El Decreto 1082 de 2015 define dos indicadores estándar.

La rentabilidad del patrimonio mide el rendimiento que genera la empresa sobre sus recursos propios: se calcula dividiendo la utilidad operacional entre el patrimonio. Refleja qué tan eficientemente la empresa utiliza su capital propio para producir resultados operativos.

La rentabilidad del activo mide el rendimiento sobre la totalidad de los activos de la empresa, independientemente de cómo estén financiados: se calcula dividiendo la utilidad operacional entre el activo total. Es un indicador de eficiencia operativa general.

Ambos indicadores se obtienen del estado de resultados y el balance general del último año fiscal, registrados en el RUP ante la Cámara de Comercio antes del 31 de marzo de cada año.

¿En qué se diferencia de la capacidad financiera?

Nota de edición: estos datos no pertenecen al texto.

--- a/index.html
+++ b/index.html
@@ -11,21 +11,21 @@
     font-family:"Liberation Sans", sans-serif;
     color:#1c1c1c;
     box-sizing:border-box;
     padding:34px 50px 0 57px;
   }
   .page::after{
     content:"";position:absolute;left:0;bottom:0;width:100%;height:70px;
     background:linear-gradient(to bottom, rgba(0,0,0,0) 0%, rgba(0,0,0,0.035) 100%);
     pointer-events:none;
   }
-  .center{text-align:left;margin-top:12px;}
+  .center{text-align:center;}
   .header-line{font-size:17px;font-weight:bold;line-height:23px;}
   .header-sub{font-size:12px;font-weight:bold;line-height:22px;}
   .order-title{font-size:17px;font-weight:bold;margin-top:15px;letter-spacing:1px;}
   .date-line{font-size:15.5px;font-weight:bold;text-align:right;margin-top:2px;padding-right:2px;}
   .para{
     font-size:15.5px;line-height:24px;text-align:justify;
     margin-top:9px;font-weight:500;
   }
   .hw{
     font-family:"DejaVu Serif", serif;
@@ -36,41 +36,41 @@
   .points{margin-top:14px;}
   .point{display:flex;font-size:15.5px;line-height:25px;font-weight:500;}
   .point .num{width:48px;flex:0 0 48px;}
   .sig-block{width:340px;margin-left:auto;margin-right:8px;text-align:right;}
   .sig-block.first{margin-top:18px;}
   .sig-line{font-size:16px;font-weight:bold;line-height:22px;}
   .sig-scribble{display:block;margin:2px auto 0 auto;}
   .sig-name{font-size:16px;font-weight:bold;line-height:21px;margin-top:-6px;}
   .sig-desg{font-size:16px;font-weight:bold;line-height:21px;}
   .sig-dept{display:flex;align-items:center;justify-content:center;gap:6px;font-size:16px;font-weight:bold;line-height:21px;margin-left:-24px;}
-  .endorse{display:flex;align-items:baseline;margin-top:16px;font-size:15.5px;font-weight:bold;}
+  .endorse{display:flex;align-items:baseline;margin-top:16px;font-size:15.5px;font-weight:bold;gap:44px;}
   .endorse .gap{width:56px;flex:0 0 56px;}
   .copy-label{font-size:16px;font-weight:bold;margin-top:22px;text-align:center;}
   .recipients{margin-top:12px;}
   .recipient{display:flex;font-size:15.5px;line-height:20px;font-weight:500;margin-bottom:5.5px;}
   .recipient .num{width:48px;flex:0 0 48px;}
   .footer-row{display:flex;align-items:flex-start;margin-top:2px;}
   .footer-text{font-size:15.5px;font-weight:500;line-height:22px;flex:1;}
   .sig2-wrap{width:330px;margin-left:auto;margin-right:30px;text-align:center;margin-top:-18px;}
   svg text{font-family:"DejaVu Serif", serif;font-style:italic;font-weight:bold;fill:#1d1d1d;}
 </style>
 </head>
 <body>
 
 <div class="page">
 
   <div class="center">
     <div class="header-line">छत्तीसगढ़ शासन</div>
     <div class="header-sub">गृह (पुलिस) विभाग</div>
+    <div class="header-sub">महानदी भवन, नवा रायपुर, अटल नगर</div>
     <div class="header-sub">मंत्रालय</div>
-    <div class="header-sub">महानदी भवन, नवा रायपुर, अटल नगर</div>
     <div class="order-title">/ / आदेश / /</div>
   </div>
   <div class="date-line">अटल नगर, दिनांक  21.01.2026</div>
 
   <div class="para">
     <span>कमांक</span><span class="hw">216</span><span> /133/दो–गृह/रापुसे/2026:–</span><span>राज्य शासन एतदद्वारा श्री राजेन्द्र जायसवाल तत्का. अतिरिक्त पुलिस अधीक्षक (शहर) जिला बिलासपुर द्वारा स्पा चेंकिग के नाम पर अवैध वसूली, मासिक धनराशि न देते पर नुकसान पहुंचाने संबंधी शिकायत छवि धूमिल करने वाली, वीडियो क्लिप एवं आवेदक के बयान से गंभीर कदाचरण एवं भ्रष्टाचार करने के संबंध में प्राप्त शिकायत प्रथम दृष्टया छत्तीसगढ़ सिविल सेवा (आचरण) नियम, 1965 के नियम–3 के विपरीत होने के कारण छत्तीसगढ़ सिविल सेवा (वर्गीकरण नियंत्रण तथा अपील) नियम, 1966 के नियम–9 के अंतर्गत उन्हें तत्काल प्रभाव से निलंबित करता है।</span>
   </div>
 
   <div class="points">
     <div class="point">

Aunque ambas se acreditan con los mismos estados financieros y se registran en el RUP, miden dimensiones distintas de la salud de la empresa. La capacidad financiera evalúa la liquidez y el nivel de endeudamiento (la solidez del balance para cumplir obligaciones de corto y largo plazo). La capacidad organizacional evalúa la rentabilidad (si la operación de la empresa genera valor o incurre en pérdidas).

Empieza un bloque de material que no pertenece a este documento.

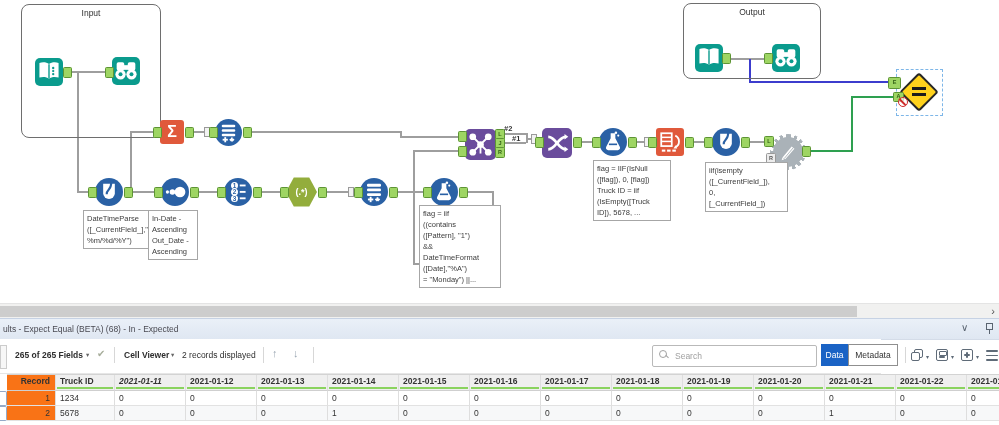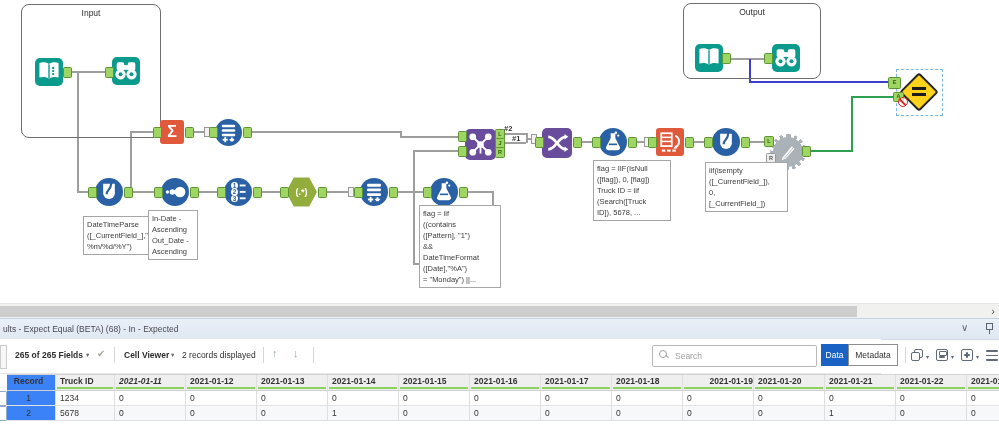--- a/index.html
+++ b/index.html
@@ -75,21 +75,21 @@
   .tico .b{position:absolute;box-sizing:border-box;border:1.3px solid #5f6b78;border-radius:2px;}
   .tico .line{position:absolute;height:1.5px;background:#5f6b78;border-radius:1px;}
   .tico-caret{position:absolute;top:14px;font-size:6px;color:#5f6b78;}
   
   #res-table{position:absolute;left:7px;top:56px;width:992px;height:48px;overflow:hidden;border-top:1px solid #d3d3d3;}
   .rt-row{display:flex;height:15px;}
   .rt-row.head{height:16px;}
   .cell{box-sizing:border-box;border-right:1px solid #dedede;border-bottom:1px solid #e2e2e2;
         font-size:8.5px;line-height:14px;padding-left:4px;position:relative;overflow:hidden;white-space:nowrap;}
   .cell.head{font-weight:bold;background:#efefef;line-height:13px;border-bottom:1px solid #cfcfcf;}
-  .cell.rec{background:#3b82f6;text-align:center;padding-right:5px;padding-left:0;}
+  .cell.rec{background:#f97316;text-align:right;padding-right:5px;padding-left:0;}
   .qbar{position:absolute;left:1px;right:1px;bottom:1px;height:2.5px;background:#8ad35e;}
   .row-handle{position:absolute;left:0;width:6px;height:13px;border:1px solid #93a9c8;border-left:none;border-radius:0 2px 2px 0;background:#fff;z-index:3;}
 </style>
 </head>
 <body>
 
 <div id="app">
 
   <div id="canvas">
 
@@ -353,38 +353,38 @@
     <div class="port" style="left:704px;top:137px;"></div>
     <div class="port" style="left:741px;top:137px;"></div>
     <div class="port" style="left:764px;top:136px;width:8px;">L</div>
     <div class="port gray" style="left:766px;top:153px;width:8px;">R</div>
     <div class="port" style="left:802px;top:146px;"></div>
     <div class="port" style="left:722px;top:53px;"></div>
     <div class="port" style="left:764px;top:53px;"></div>
     <div class="port" style="left:888px;top:77px;width:11px;height:10px;line-height:9px;">E</div>
     <div class="port" style="left:893px;top:92px;width:9px;height:8px;line-height:7px;">A</div>
 
-    <div class="ann" style="left:83px;top:216px;width:60px;">DateTimeParse
+    <div class="ann" style="left:83px;top:210px;width:60px;">DateTimeParse
 ([_CurrentField_],"
 %m/%d/%Y")</div>
     <div class="ann" style="left:148px;top:210px;width:42px;">In-Date -
 Ascending
 Out_Date -
 Ascending</div>
     <div class="ann" style="left:419px;top:205px;width:74px;">flag = iif
 ((contains
 ([Pattern], "1")
 &amp;&amp;
 DateTimeFormat
 ([Date],"%A")
 = "Monday") ||...</div>
     <div class="ann" style="left:593px;top:160px;width:70px;">flag = IIF(IsNull
 ([flag]), 0, [flag])
 Truck ID = iif
-(Search([Truck
+(IsEmpty([Truck
 ID]), 5678, ...</div>
     <div class="ann" style="left:705px;top:162px;width:75px;">iif(isempty
 ([_CurrentField_]),
 0,
 [_CurrentField_])</div>
   </div>
 
   <div id="hscroll">
     <div class="thumb"></div>
     <div class="arrow">›</div>
@@ -456,21 +456,21 @@
           <div class="cell head rec" style="width: 49px; flex: 0 0 49px;">Record</div>
           <div class="cell head" style="width: 59px; flex: 0 0 59px;">Truck ID<span class="qbar"></span></div>
           <div class="cell head" style="width: 71px; flex: 0 0 71px; font-style: italic;">2021-01-11<span class="qbar"></span></div>
           <div class="cell head" style="width: 71px; flex: 0 0 71px;">2021-01-12<span class="qbar"></span></div>
           <div class="cell head" style="width: 71px; flex: 0 0 71px;">2021-01-13<span class="qbar"></span></div>
           <div class="cell head" style="width: 71px; flex: 0 0 71px;">2021-01-14<span class="qbar"></span></div>
           <div class="cell head" style="width: 71px; flex: 0 0 71px;">2021-01-15<span class="qbar"></span></div>
           <div class="cell head" style="width: 71px; flex: 0 0 71px;">2021-01-16<span class="qbar"></span></div>
           <div class="cell head" style="width: 71px; flex: 0 0 71px;">2021-01-17<span class="qbar"></span></div>
           <div class="cell head" style="width: 71px; flex: 0 0 71px;">2021-01-18<span class="qbar"></span></div>
-          <div class="cell head" style="width: 71px; flex: 0 0 71px; text-align: right;">2021-01-19<span class="qbar"></span></div>
+          <div class="cell head" style="width: 71px; flex: 0 0 71px;">2021-01-19<span class="qbar"></span></div>
           <div class="cell head" style="width: 71px; flex: 0 0 71px;">2021-01-20<span class="qbar"></span></div>
           <div class="cell head" style="width: 71px; flex: 0 0 71px;">2021-01-21<span class="qbar"></span></div>
           <div class="cell head" style="width: 71px; flex: 0 0 71px;">2021-01-22<span class="qbar"></span></div>
           <div class="cell head" style="width: 71px; flex: 0 0 71px;">2021-01-23<span class="qbar"></span></div>
         </div>
       <div>
           <div class="rt-row">
             <div class="cell rec" style="width: 49px; flex: 0 0 49px;">1</div>
             <div class="cell" style="width: 59px; flex: 0 0 59px;">1234</div>
             <div class="cell" style="width: 71px; flex: 0 0 71px;">0</div>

Una empresa puede tener buena liquidez pero utilidad operacional negativa, o ser rentable pero muy endeudada. La exigencia de ambas capacidades como requisitos habilitantes busca tener una visión integral de la salud financiera del proponente.

¿Qué pasa si la empresa tiene pérdidas operacionales?

Cuando la utilidad operacional es negativa (situación frecuente en empresas jóvenes, en etapas de crecimiento acelerado o en periodos de baja facturación) los indicadores de rentabilidad resultan negativos. Si el pliego fija un umbral mínimo positivo, la empresa queda inhabilitada por este requisito aunque cumpla todos los demás.

En estos casos, el proponente tiene pocas alternativas dentro del proceso: la capacidad organizacional negativa no es un defecto subsanable. La estrategia más efectiva es anticiparse, revisando si los indicadores del año en curso (que se reflejarán en el próximo RUP) van a mejorar, o evaluando si la participación en consorcio con un socio que tenga indicadores positivos puede resolver la situación, según lo que admita el pliego.